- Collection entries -
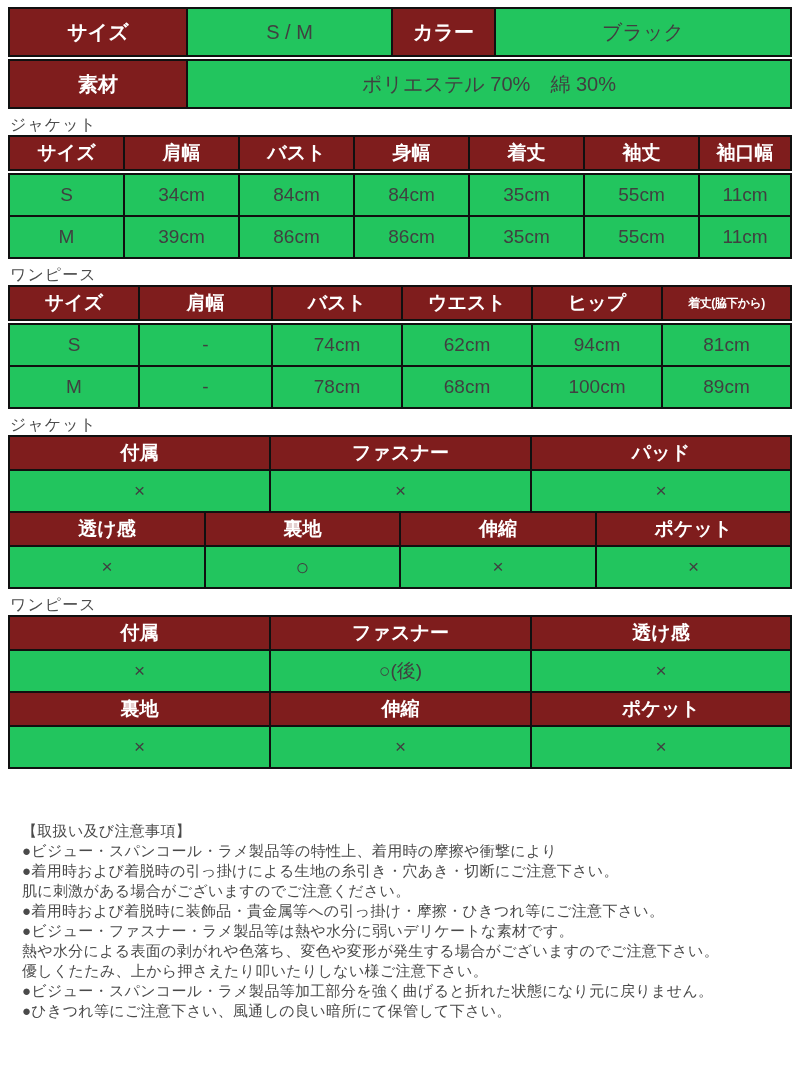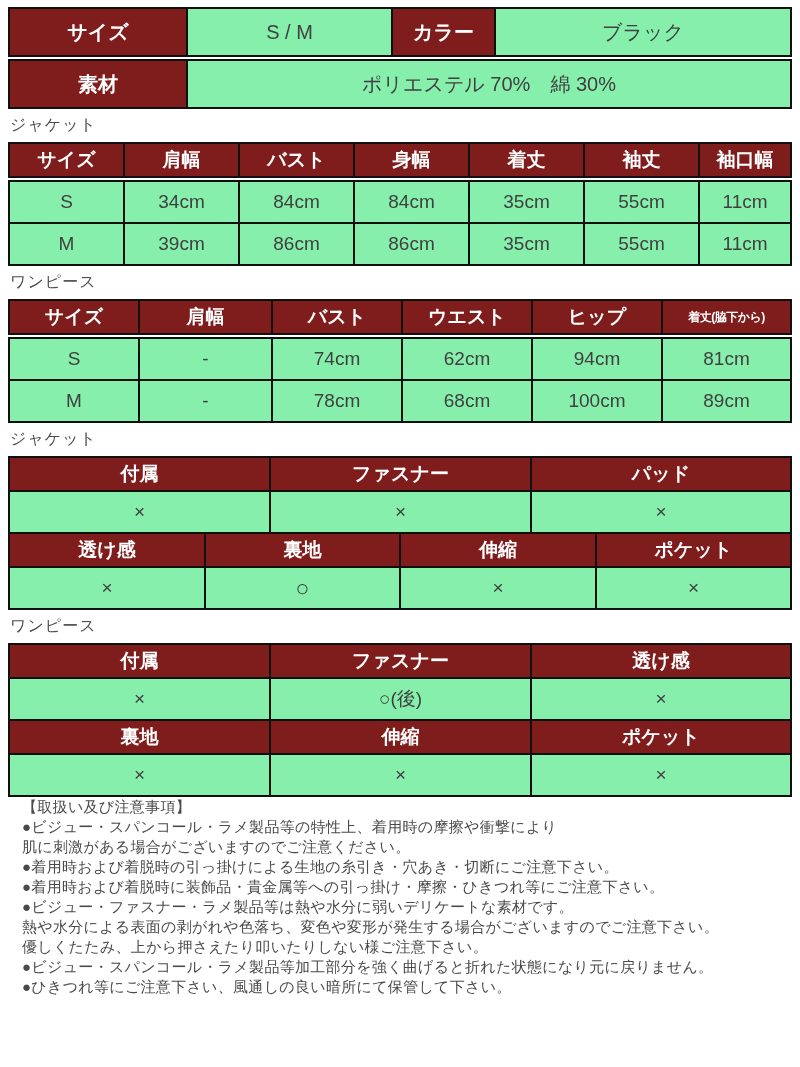--- a/index.html
+++ b/index.html
@@ -14,7 +14,7 @@
   table.t td{border:2px solid #101010;text-align:center;vertical-align:middle;overflow:hidden;white-space:nowrap;}
 
   td.hd{background:#7f1d1d;color:#ffffff;font-weight:bold;font-size:19px;}
-  td.vl{color:#404040;font-size:19px;background:#86efac;margin-top:42px;}
+  td.vl{color:#404040;font-size:19px;background:#22c55e;margin-top:42px;}
 
   
   .t1 td{height:44px;font-size:20px;}

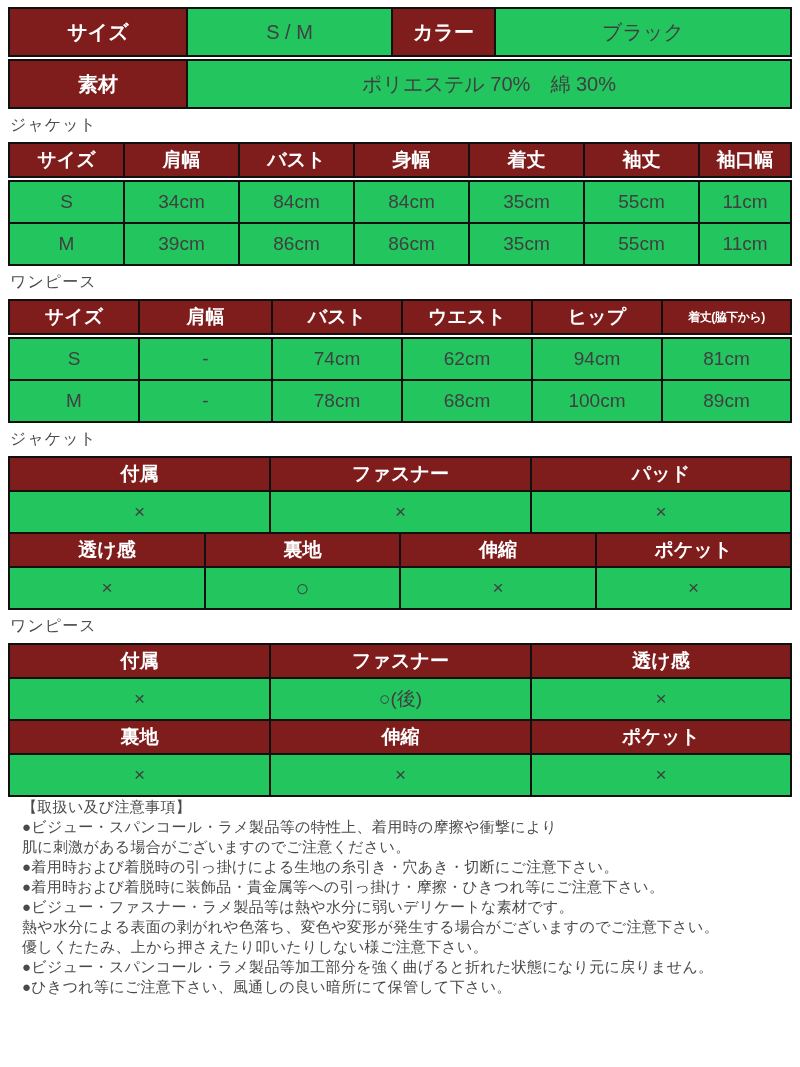--- a/index.html
+++ b/index.html
@@ -34,7 +34,7 @@
 
   .sec-label{
     font-size:16px;line-height:19px;color:#4c4c4c;
-    margin:6px 0 8px 2px;letter-spacing:1px;
+    margin:6px 0 1px 2px;letter-spacing:1px;
   }
 
   .notes{padding-left:14px;color:#4a4a4a;}

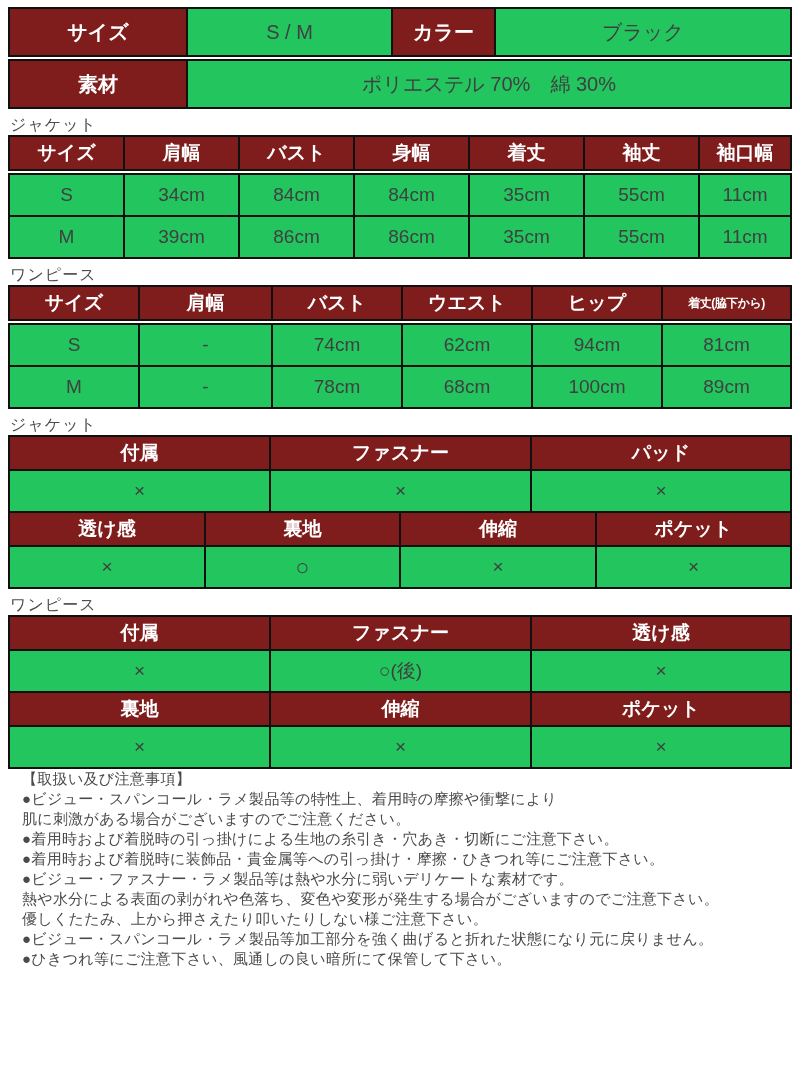--- a/index.html
+++ b/index.html
@@ -37,7 +37,7 @@
     margin:6px 0 1px 2px;letter-spacing:1px;
   }
 
-  .notes{padding-left:14px;color:#4a4a4a;}
+  .notes{margin-top:52px;padding-left:14px;color:#4a4a4a;}
   .nline{font-size:15px;line-height:20px;letter-spacing:0.3px;white-space:nowrap;}
 </style>
 </head>

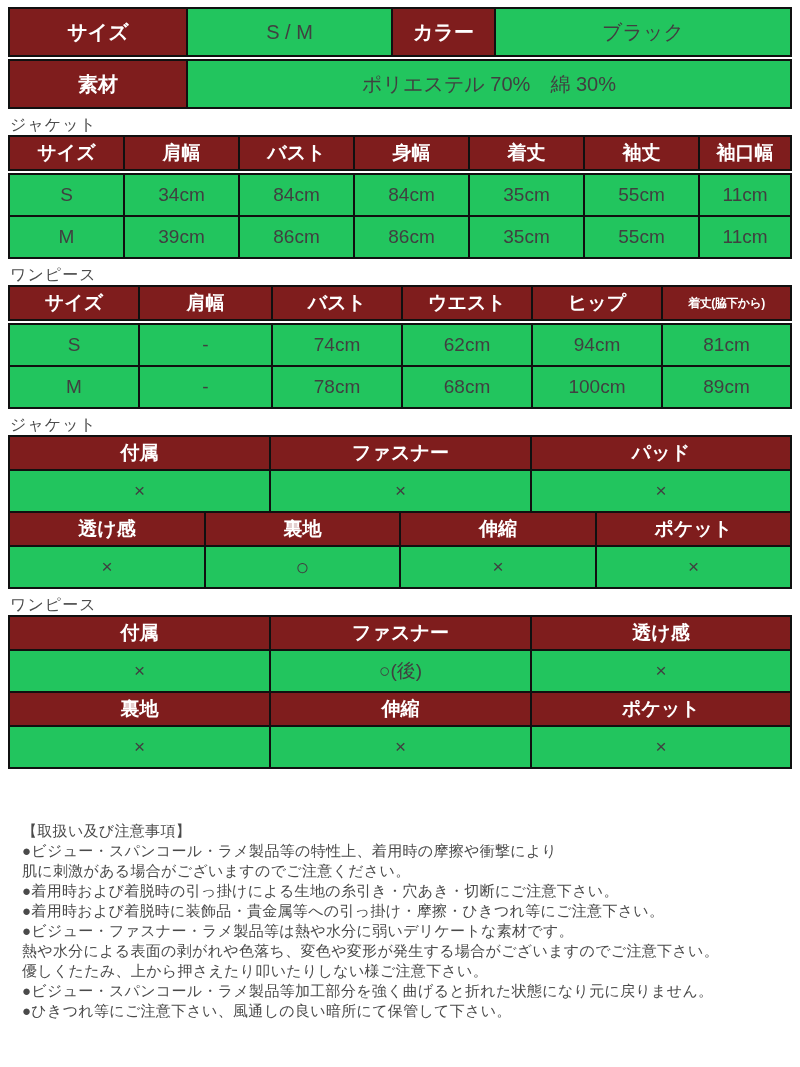--- a/index.html
+++ b/index.html
@@ -232,8 +232,8 @@
   <div class="notes">
     <div class="nline">【取扱い及び注意事項】</div>
     <div class="nline">●ビジュー・スパンコール・ラメ製品等の特性上、着用時の摩擦や衝撃により</div>
+    <div class="nline">●着用時および着脱時の引っ掛けによる生地の糸引き・穴あき・切断にご注意下さい。</div>
     <div class="nline">肌に刺激がある場合がございますのでご注意ください。</div>
-    <div class="nline">●着用時および着脱時の引っ掛けによる生地の糸引き・穴あき・切断にご注意下さい。</div>
     <div class="nline">●着用時および着脱時に装飾品・貴金属等への引っ掛け・摩擦・ひきつれ等にご注意下さい。</div>
     <div class="nline">●ビジュー・ファスナー・ラメ製品等は熱や水分に弱いデリケートな素材です。</div>
     <div class="nline">熱や水分による表面の剥がれや色落ち、変色や変形が発生する場合がございますのでご注意下さい。</div>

- What is expected -
Produce a verbatim copy of all records, minus pictures.

- Response to this task -
--- a/index.html
+++ b/index.html
@@ -14,7 +14,7 @@
   table.t td{border:2px solid #101010;text-align:center;vertical-align:middle;overflow:hidden;white-space:nowrap;}
 
   td.hd{background:#7f1d1d;color:#ffffff;font-weight:bold;font-size:19px;}
-  td.vl{color:#404040;font-size:19px;background:#86efac;margin-top:42px;}
+  td.vl{color:#404040;font-size:19px;background:#22c55e;margin-top:42px;}
 
   
   .t1 td{height:44px;font-size:20px;}

--- a/index.html
+++ b/index.html
@@ -34,7 +34,7 @@
 
   .sec-label{
     font-size:16px;line-height:19px;color:#4c4c4c;
-    margin:6px 0 8px 2px;letter-spacing:1px;
+    margin:6px 0 1px 2px;letter-spacing:1px;
   }
 
   .notes{padding-left:14px;color:#4a4a4a;}

--- a/index.html
+++ b/index.html
@@ -37,7 +37,7 @@
     margin:6px 0 1px 2px;letter-spacing:1px;
   }
 
-  .notes{padding-left:14px;color:#4a4a4a;}
+  .notes{margin-top:52px;padding-left:14px;color:#4a4a4a;}
   .nline{font-size:15px;line-height:20px;letter-spacing:0.3px;white-space:nowrap;}
 </style>
 </head>

--- a/index.html
+++ b/index.html
@@ -232,8 +232,8 @@
   <div class="notes">
     <div class="nline">【取扱い及び注意事項】</div>
     <div class="nline">●ビジュー・スパンコール・ラメ製品等の特性上、着用時の摩擦や衝撃により</div>
+    <div class="nline">●着用時および着脱時の引っ掛けによる生地の糸引き・穴あき・切断にご注意下さい。</div>
     <div class="nline">肌に刺激がある場合がございますのでご注意ください。</div>
-    <div class="nline">●着用時および着脱時の引っ掛けによる生地の糸引き・穴あき・切断にご注意下さい。</div>
     <div class="nline">●着用時および着脱時に装飾品・貴金属等への引っ掛け・摩擦・ひきつれ等にご注意下さい。</div>
     <div class="nline">●ビジュー・ファスナー・ラメ製品等は熱や水分に弱いデリケートな素材です。</div>
     <div class="nline">熱や水分による表面の剥がれや色落ち、変色や変形が発生する場合がございますのでご注意下さい。</div>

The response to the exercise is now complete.